I need a way to parse that file using Java i downloaded xmlsax.js but i dont know how to use it to parse then get my parsed var back from it can anyone help me please.

I got the file here :  http://xmljs.sourceforge.net/website/sampleApplications-sax.html

Thank you

This topic has been closed for replies.

3 replies

dave_jf
Participating Frequently
November 11, 2010

Have you tried to have xmlparse read in the file and not use cffile? I

have processed xml files with CF that were over 100mb so I am not

convinced that your file size is the issue.

--Dave

Gates_001Author
Known Participant
November 11, 2010

Have you tried to have xmlparse read in the file and not use cffile?

I dont know how thats what i want to know :-)

Inspiring
November 11, 2010

Did you start by reading the docs for xmlParse()?
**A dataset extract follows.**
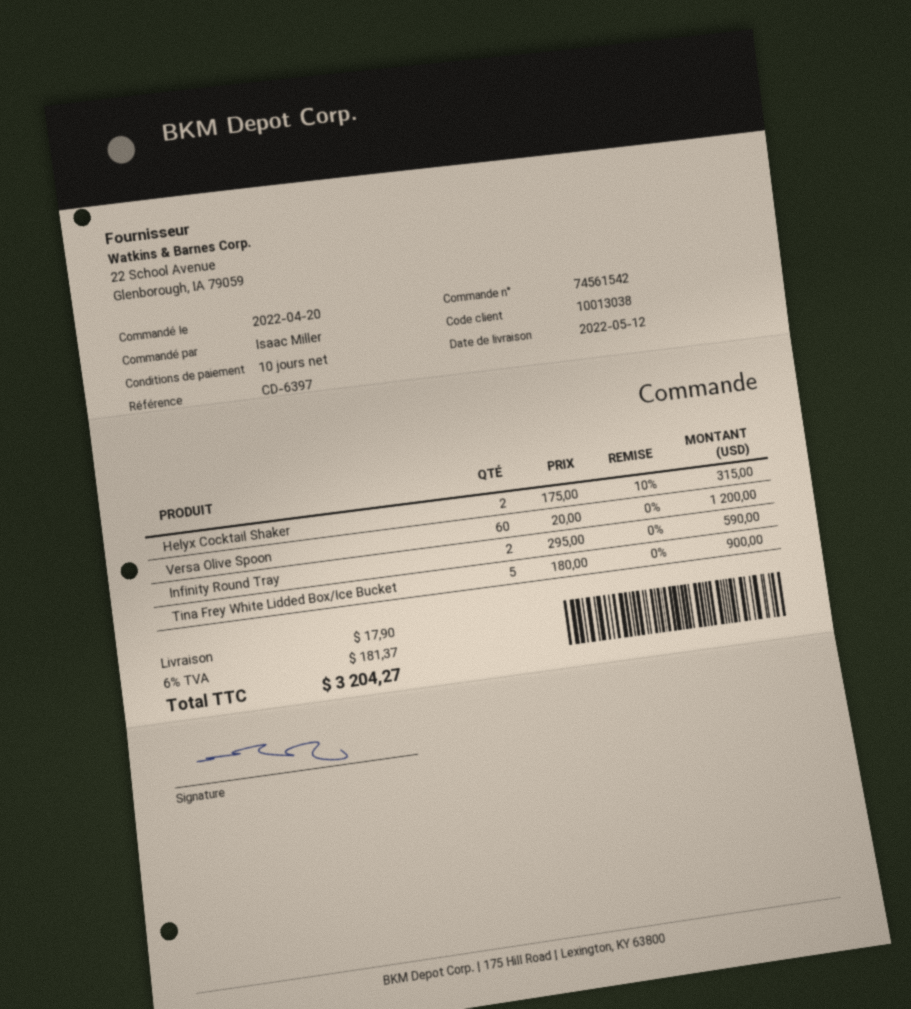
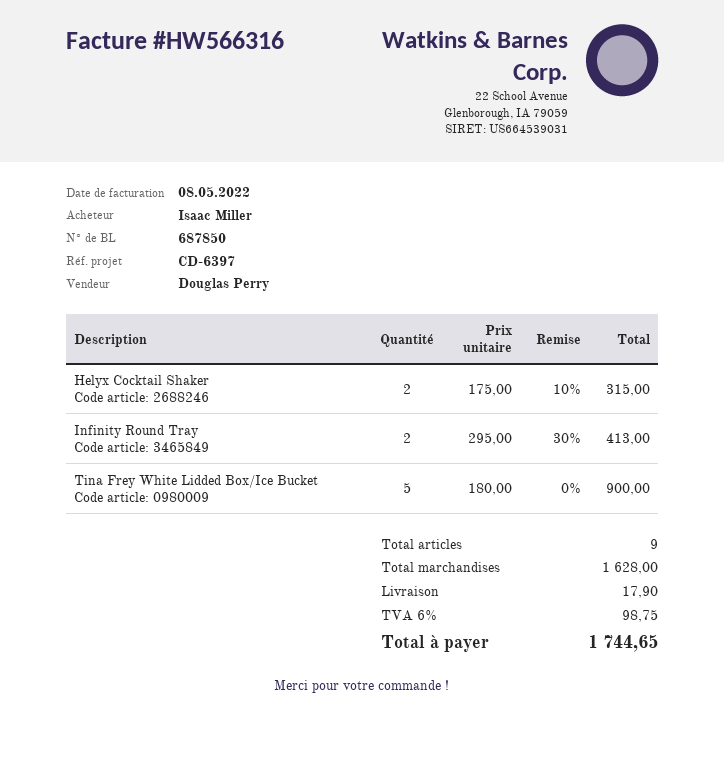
Versa Olive Spoon: 60 x 20.00 = 1200.00 -> none
Infinity Round Tray: 2 x 295.00 = 590.00 -> 2 x 295.00 - 30% = 413.00
tax: 6% = 181.37 -> 6% = 98.75
total: 3204.27 -> 1744.65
http://help.adobe.com/en_US/ColdFusion/9.0/CFMLRef/WSc3ff6d0ea77859461172e0811cbec22c24-6e90.html

XmlParse(xmlText [, caseSensitive ], validator])

xmlText

Any of the following:

  • A string containing XML text.

  • The name of an XML file.

  • The URL of an XML file; valid protocol identifiers include http, https, ftp, and file.

[etc]

--

Adam

Inspiring
November 11, 2010

You might consider moving the XML processing and data import tasks off of ColdFusion and into MS SQL Server.

Some MS SQL options for importing data from XML:

http://msdn.microsoft.com/en-us/library/ms190936(SQL.90).aspx

Gates_001Author
Known Participant
November 11, 2010

You might consider moving the XML processing and data import tasks off of ColdFusion and into MS SQL Server.

You want me to insert the entire 36M file into a field on my MSSQL server ?

Owainnorth
Inspiring
November 11, 2010

No that's not what he was getting at - doing that would get you nowhere, other than getting yourself slapped upside the head by any web developers in the vicinity.

Bob was implying that you use one of Microsoft's tools for importing directly from XML into MSSQL, which would be infiinitely quicker:

http://msdn.microsoft.com/en-us/library/ms191184%28v=SQL.90%29.aspx

Inspiring
November 11, 2010

<cffile> shouldn't struggle with a 36MB file, because that's not really a terribly big file.  It's a swagload of XML, sure, but it's not "big" as far as files go.

If you're running out of memory just reading the file, I'd be looking at your jvm memory settings, in case they were "suboptimal".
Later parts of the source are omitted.